Hub Micromobilità Amazon

Fatti, numeri e scenari sull’idea di hub della micromobilità della società di e-commerce più famosa del mondo

Non c’è solo Twitter al centro delle cronache quotidiane delle società dei più grandi magnati internazionali. Come non c’è solo la Cop27 al centro delle strategie di decarbonizzazione dei Paesi. Amazon, parliamo di Amazon. La società guidata da Jeff Bezos sta lavorando a un hub. No, non un hub del gas. A quello ci pensa la Turchia insieme alla Russia. Al massimo viene citato dal nostro ministro Pichetto Fratin in relazione alla centralità che l’Italia può acquisire nel Mediterraneo. L’hub a cui sta pensando la società di delivery (e non solo) è finalizzato a supportare le consegne più ravvicinate con l’obiettivo di ridurre le emissioni carboniche.

IL NUOVO HUB DELLA MICROMOBILITA’ DI AMAZON

Dove nascerà questo polo? Le città italiane coinvolte sono Milano, Napoli, Genova e Bologna. Centri urbani che sperimenteranno un nuovo metodo di consegne: più sostenibili, meno inquinanti rispetto all’aria, meno impattanti a livello di traffico cittadino, rispettose anche dell’acustica. Nuovi metodi di consegna: questo è lo scopo della mossa di Amazon.

A livello tecnico, gli hub che sorgeranno non saranno altro che depositi di dimensioni contenute e posizionati centralmente nella mappa delle rispettive città. Per adempiere agli obiettivi di cui sopra verranno utilizzati i cargo scooter elettrici a tre ruote, le cargo bike, nonché semplicemente il personale per consegnare a piedi. Niente van ingombranti, dunque.

LA SITUAZIONE ATTUALE

Ad oggi, a Milano – per esempio – sono oltre il 25% i pacchi che vengono consegnati in Area C (una zona a traffico limitato) dai fornitori di servizi consegna di Amazon Logistics tramite i cargo scooter elettrici a zero emissioni allo scarico. E ciò grazie all’hub di Rogoredo, che al 2023 verrà interessato da un ampliamento. A Napoli, la percentuale di consegna tocca il 60% sempre con i mezzi a due ruote elettrici e a Genova, sempre nelle Ztl, si sale fino al 100%. Quello più recente è il polo di Bologna: anche qui si opererà a piena capacità di consegne “elettrificate” nel corso del prossimo anno.

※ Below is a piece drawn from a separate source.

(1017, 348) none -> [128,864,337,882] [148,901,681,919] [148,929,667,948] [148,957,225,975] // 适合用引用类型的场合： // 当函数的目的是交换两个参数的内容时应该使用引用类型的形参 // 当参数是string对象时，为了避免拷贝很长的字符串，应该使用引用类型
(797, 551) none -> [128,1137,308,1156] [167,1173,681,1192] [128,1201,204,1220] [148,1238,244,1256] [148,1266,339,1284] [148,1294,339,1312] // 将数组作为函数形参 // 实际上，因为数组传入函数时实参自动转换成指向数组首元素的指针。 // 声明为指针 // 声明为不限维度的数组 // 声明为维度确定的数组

Il piano italiano si pone in linea con un progetto che ha già dimensioni europee e riguarda ben venti città del Vecchio Continente. un numero che al 2025 punta ad essere raddoppiato.

I NUMERI SULLE CONSEGNE

L’attività di Amazon nel Belpaese è importante. Nel corso del 2021 i pacchi consegnati hanno raggiunto la cifra di 7 milioni per quanto riguarda il delivery elettrico, in Europa sono stati più di 100 milioni. un numero raggiunto grazie all’ampia disponibilità di furgoni di nuova alimentazione (circa tremila van) che rientra nel piano economico di sviluppo da un miliardo di euro per l’elettrificazione della rete di fornitura Amazon. Entro due anni, tra l’altro, il parco circolante supererà la cifra di diecimila mezzi di spostamento per la consegna.

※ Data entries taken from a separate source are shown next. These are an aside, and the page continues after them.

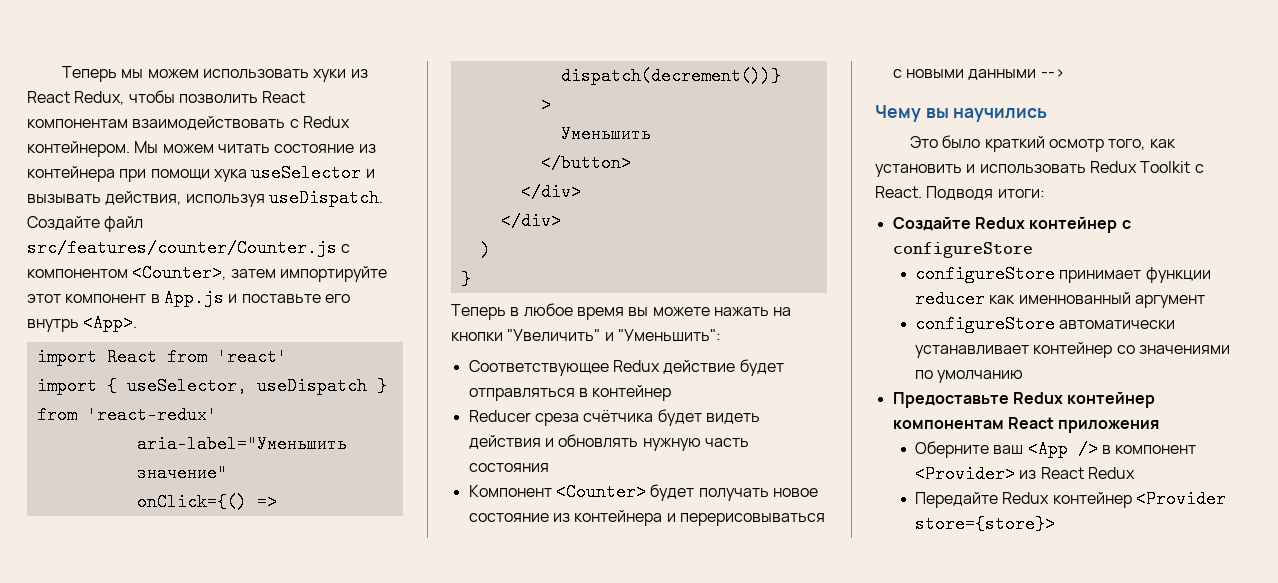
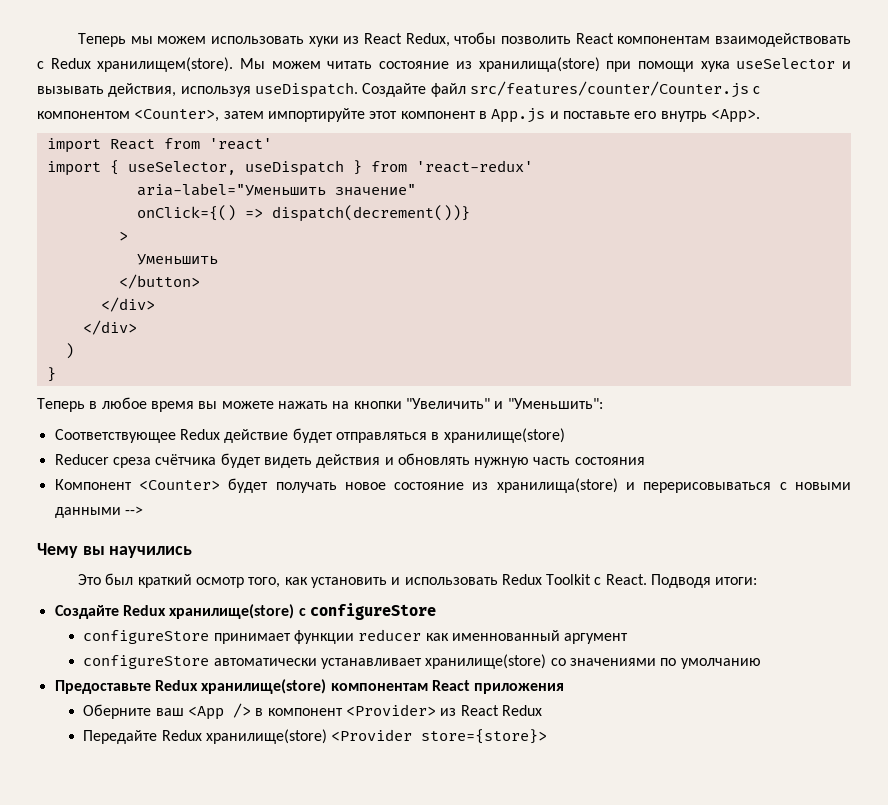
[27,141,130,157] контейнером. -> [97,57,234,72] хранилищем(store).
[27,166,115,182] контейнера -> [478,57,600,72] хранилища(store)
[592,385,672,401] контейнер -> [443,428,565,443] хранилище(store)
[574,510,663,526] контейнера -> [496,478,618,493] хранилища(store)
[942,135,981,149] было -> [105,573,134,585] был
[1029,217,1118,233] контейнер -> [169,604,295,619] хранилище(store)
[1033,342,1113,358] контейнер -> [425,654,547,669] хранилище(store)
[1067,392,1156,408] контейнер -> [201,679,327,694] хранилище(store)
[1052,492,1132,508] контейнер -> [206,729,328,744] хранилище(store)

Allargando lo sguardo, invece, la traiettoria per un Amazon più allineato con le nuove energie punta al 2040. Un orizzonte temporale entro il quale l’azienda vuole diventare totalmente rinnovabile (oggi ha attivi più di 100 progetti in Europa e 20 in Italia). Nel 2021, l’approvvigionamento da fonti non fossili è stato pari all’85% delle attività totali. Nel 2025 si punta a raggiungere il 100%.